Colomban de Vargas est directeur de recherche au CNRS, à la Station biologique de Roscoff. (Photo Frédéric Jacq / Le Télégramme)
Colomban de Vargas est directeur de recherche au CNRS, à la Station biologique de Roscoff. (Photo Frédéric Jacq / Le Télégramme)

Un être humain compte 25.000 gènes dans son ADN qui lui permettent de multiplier les exploits. Lancer des sondes spatiales jusqu'à l'espace intersidéral, courir le 100 m en 9"58, ou cuisiner des mets à tomber de sa chaise. 25.000... Une broutille en comparaison de ce que viennent de mettre en lumière des chercheurs, dont quelques-uns issus de la Station biologique de Roscoff (29) : un catalogue astronomique de 110 millions de gènes venus des océans. Le plus grand jamais réalisé. Ces gènes exprimés appartiennent à des organismes allant des algues microscopiques aux petits animaux planctoniques. La découverte, quasi 100 % française, vient d'être publiée dans la prestigieuse revue Nature Communications.

600 "morceaux d'océan" collectés par Tara Océans

Pas très sexy le plancton. Il intéresse encore peu de monde, bien qu'il soit à la base de toute vie marine. Le Morlaisien Colomban de Vargas, directeur de recherche au CNRS, fait partie de ces pionniers, à l'origine de cette publication scientifique. Certains étudient la faune africaine, lions, éléphants, gnous, ça parle. Lui préfère les protistes, des êtres vivants constitués d'une seule cellule avec noyau. Et on comprend mieux quand il dégaine des photos de ces bestioles. Elles n'ont beau comporter qu'une cellule, elles présentent des formes sidérantes et sont capables d'interagir avec leur environnement pour créer des carapaces sculpturales.
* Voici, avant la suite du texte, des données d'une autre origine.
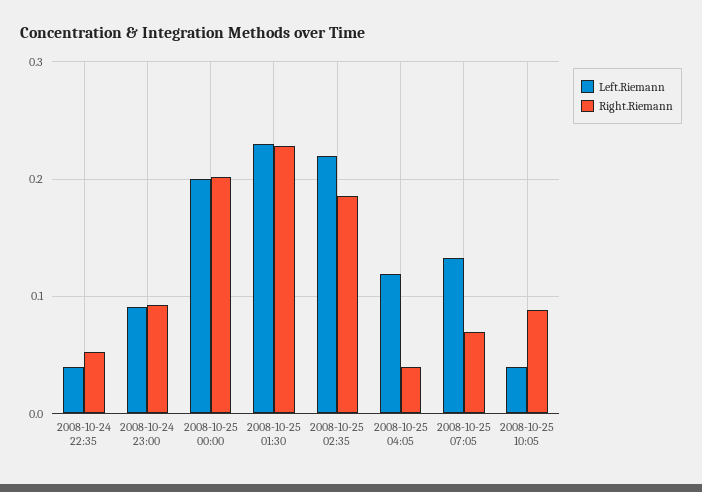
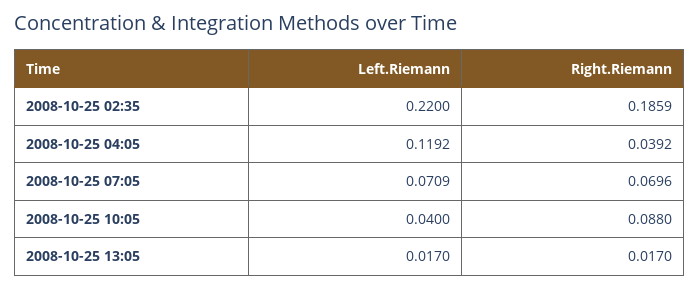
Left.Riemann, 2008-10-24 22:35: 0.04 -> none
Right.Riemann, 2008-10-24 22:35: 0.05 -> none
Left.Riemann, 2008-10-24 23:00: 0.09 -> none
Right.Riemann, 2008-10-24 23:00: 0.09 -> none
Left.Riemann, 2008-10-25 00:00: 0.2 -> none
Right.Riemann, 2008-10-25 00:00: 0.2 -> none
Left.Riemann, 2008-10-25 01:30: 0.23 -> none
Right.Riemann, 2008-10-25 01:30: 0.23 -> none
Left.Riemann, 2008-10-25 07:05: 0.13 -> 0.0709
Left.Riemann, 2008-10-25 13:05: none -> 0.017
Right.Riemann, 2008-10-25 13:05: none -> 0.017

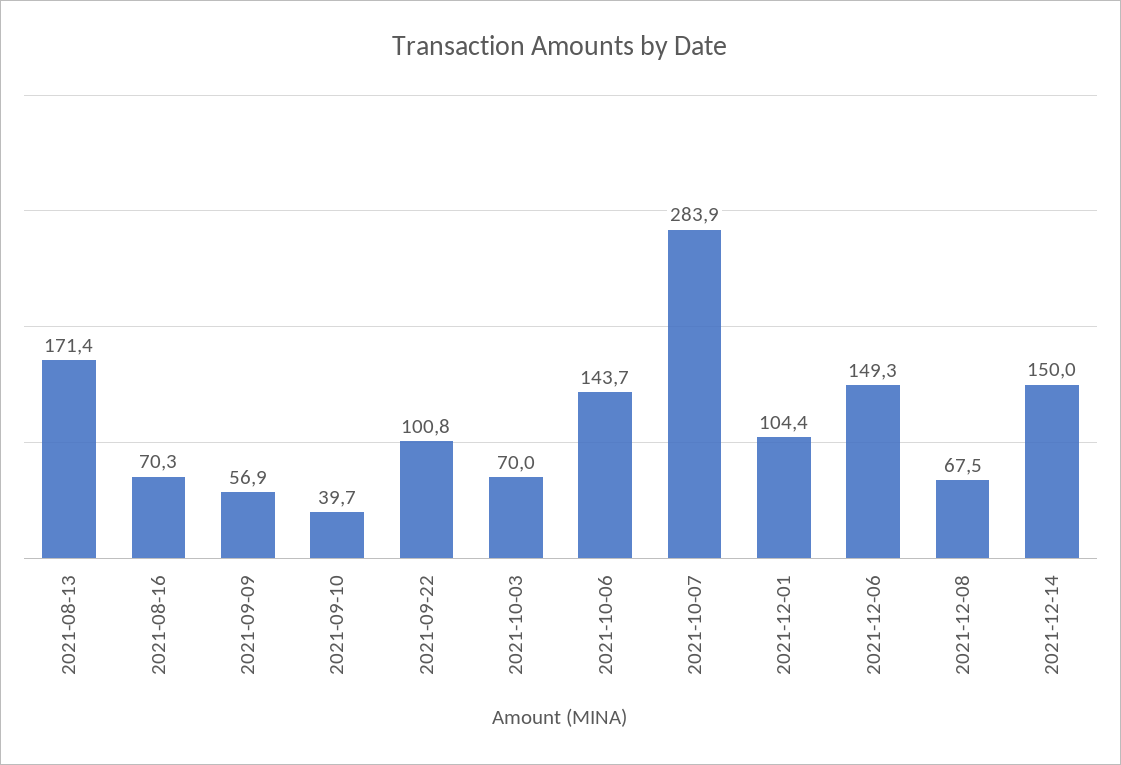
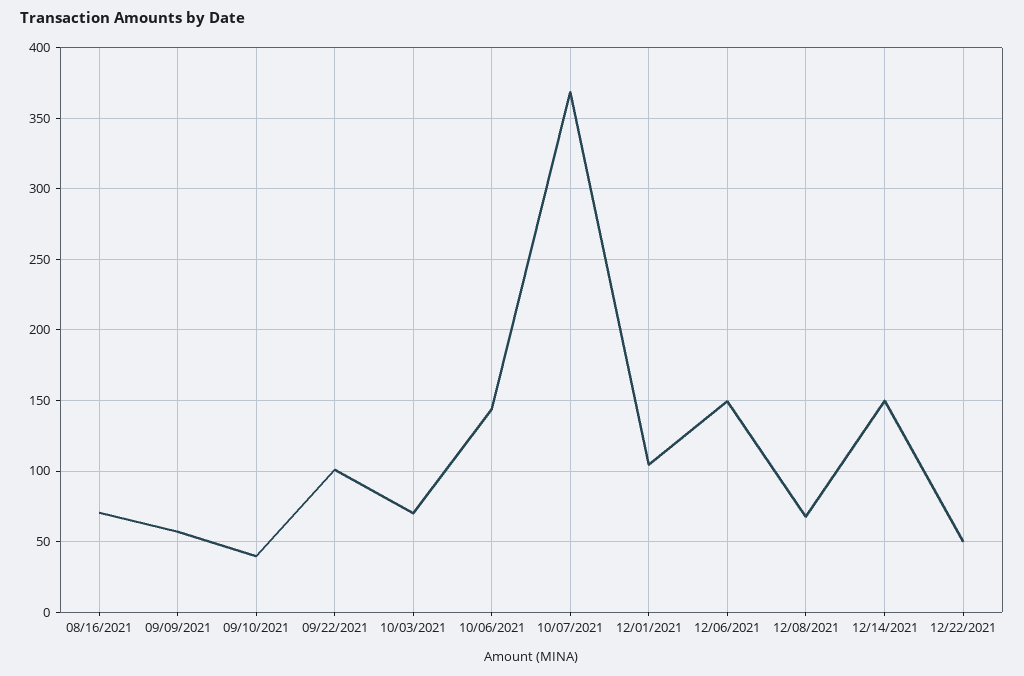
2021-08-13: 171.4 -> none
2021-10-07: 283.9 -> 370
12/22/2021: none -> 50

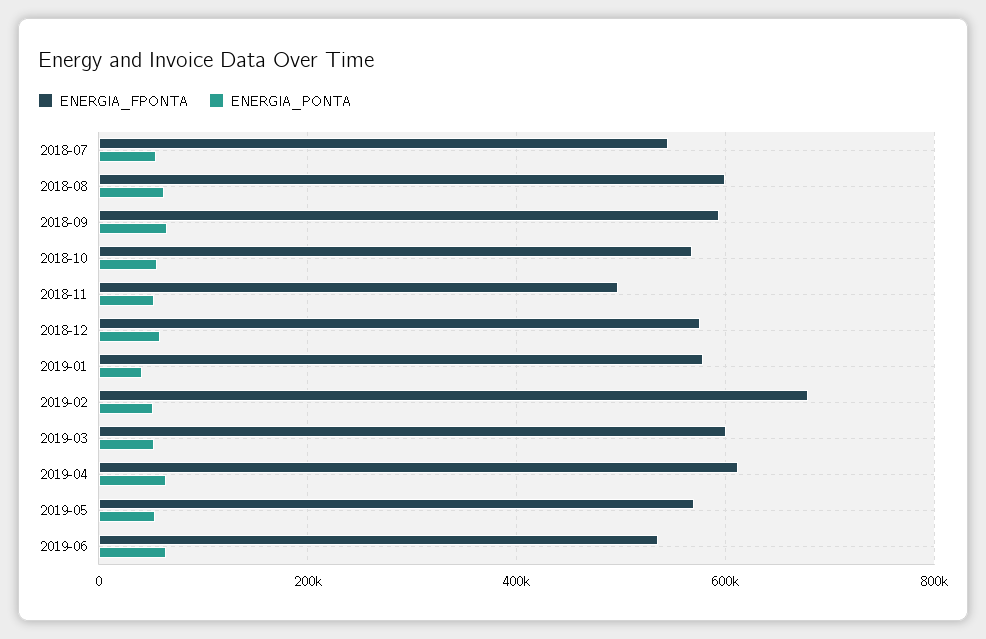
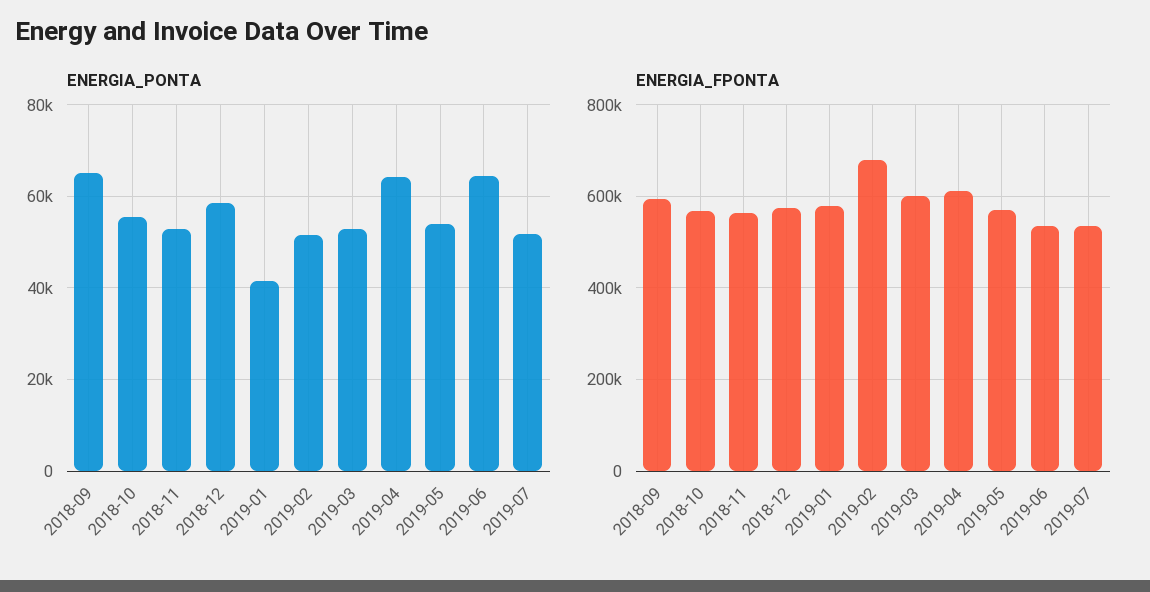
ENERGIA_FPONTA, 2018-07: 540000 -> none
ENERGIA_PONTA, 2018-07: 60000 -> none
ENERGIA_FPONTA, 2018-08: 600000 -> none
ENERGIA_PONTA, 2018-08: 60000 -> none
ENERGIA_FPONTA, 2018-11: 500000 -> 560000
ENERGIA_PONTA, 2019-07: none -> 52000
ENERGIA_FPONTA, 2019-07: none -> 540000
Grâce à la mission Tara Océans - des scientifiques voguant sur un voilier prêté par la créatrice de mode Agnès B., façon voyage de Darwin -, "plus de 600 morceaux d'océan ont été collectés", note Colomban de Vargas. Ceci sur 220 sites, à trois profondeurs différentes, entre 2009 et 2013, dans le monde entier. Les scientifiques de Roscoff se sont chargés de les échantillonner puis ils sont passés entre les mains des séquenceurs du Genoscope d'Evry.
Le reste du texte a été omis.